Since my purpose is to make senior living a collaborative, trustworthy, safe choice for prospective residents, the happy resident defense was what resonated most with me. I am, after all, myself, a happy resident who sees a bright future for an industry that puts residents first. Any lawyer can tell you that the best way to avoid the contract and other litigation is to maintain positive relations with residents, employees, suppliers, and other potential litigants.
Both presenters were clear that it’s always better to avoid disputes than to let them escalate into the legal realm.
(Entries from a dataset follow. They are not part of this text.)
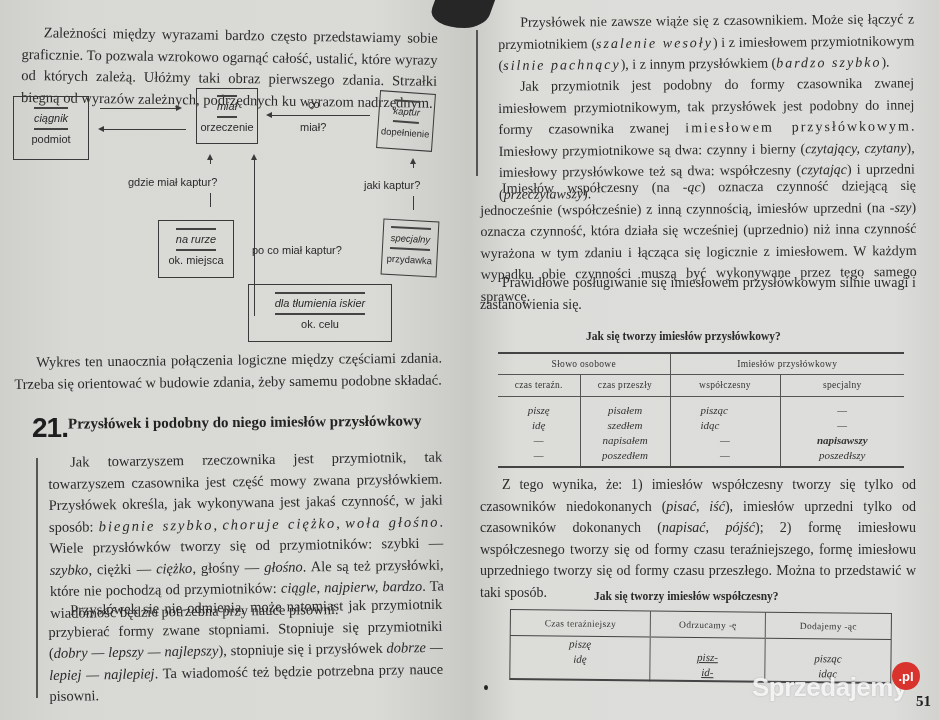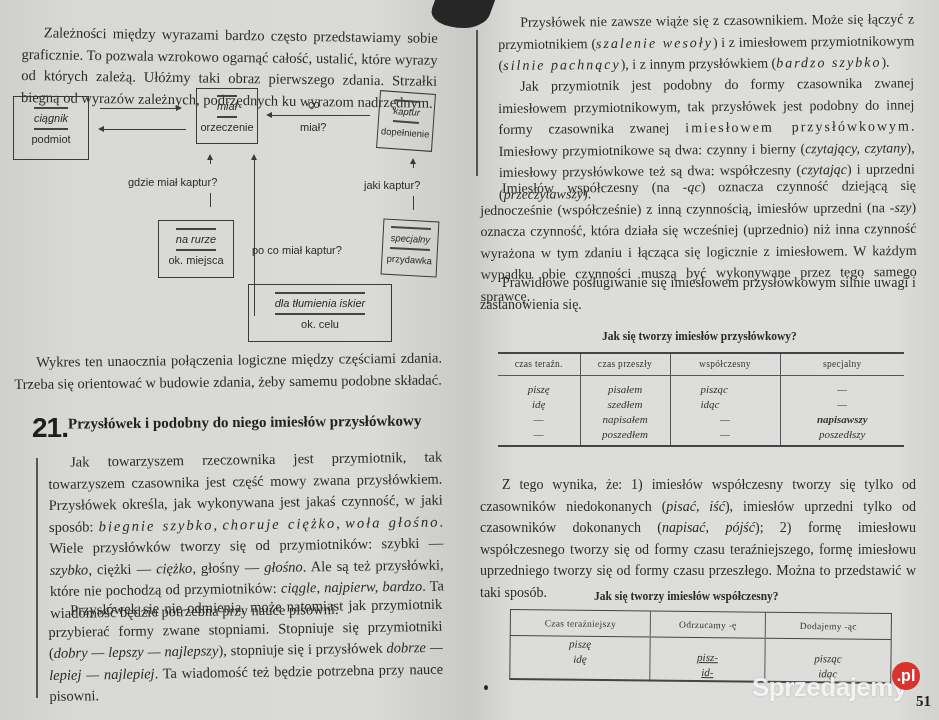"Jak się tworzy imiesłów przysłówkowy?" span.table-caption { margin-left: 16px -> none }
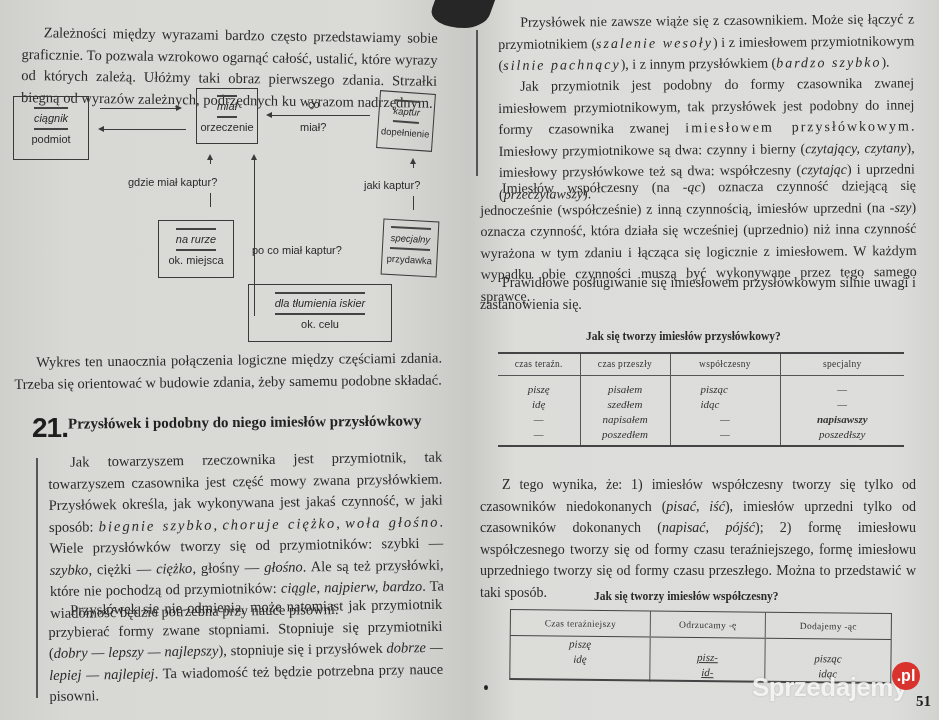"Słowo osobowe" tr.h1 { html: none -> <tr> <th>Słowo osobowe</th> <th>Imiesłów przysłówkowy</th> </tr> }
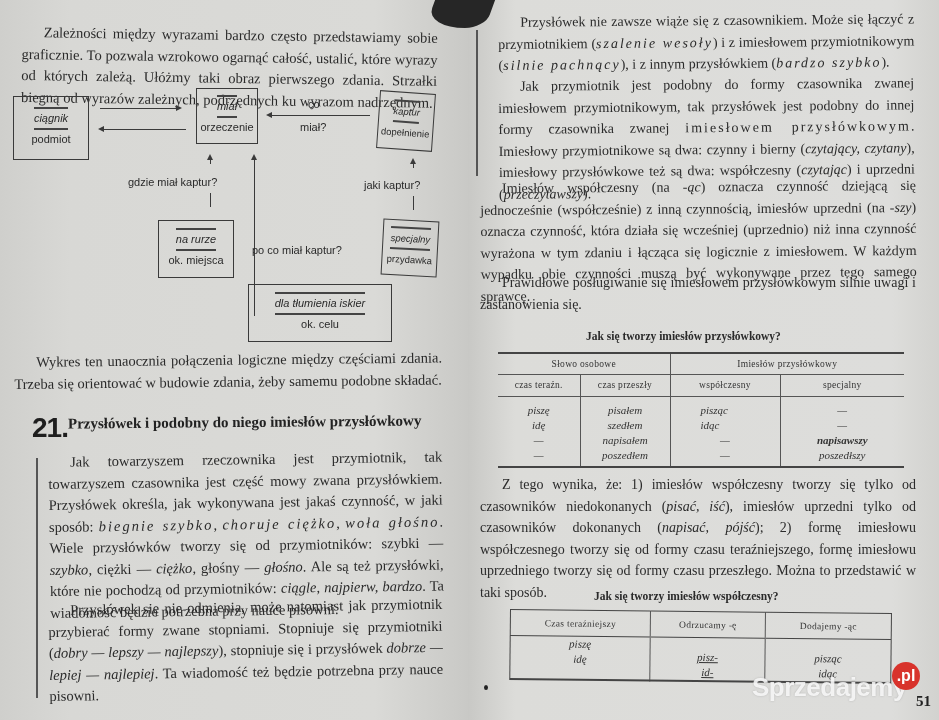".pl" .watermark-badge { font-size: 16px -> 13px }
Still, even these very astute provider attorneys were unable to avoid a “we-they” mindset. As an example, the provider counsel remarked, “as you know, we’re always striving to make things better for our residents.” Should residents say, “thanks,” or should they say, “if it’s about us, then why isn’t it with us?”
From my resident viewpoint, it occurred to me that risk is embedded in that “we-they” thinking, but this was not the forum to delve into that. A more covenantal concept among residents and staff together may be the future. For now, though, providers are in the power position, and residents are largely expected to accept the providers’ determinations.
LeadingAge is an organization of providers for providers. It’s not surprising, therefore, that the resident voice, and the views of those who are already aging, were not represented. Still, the conversation between the two lawyers and the other participants was revealing and valuable for providers who are seeking to minimize their risk exposure by avoiding as much liability as they can.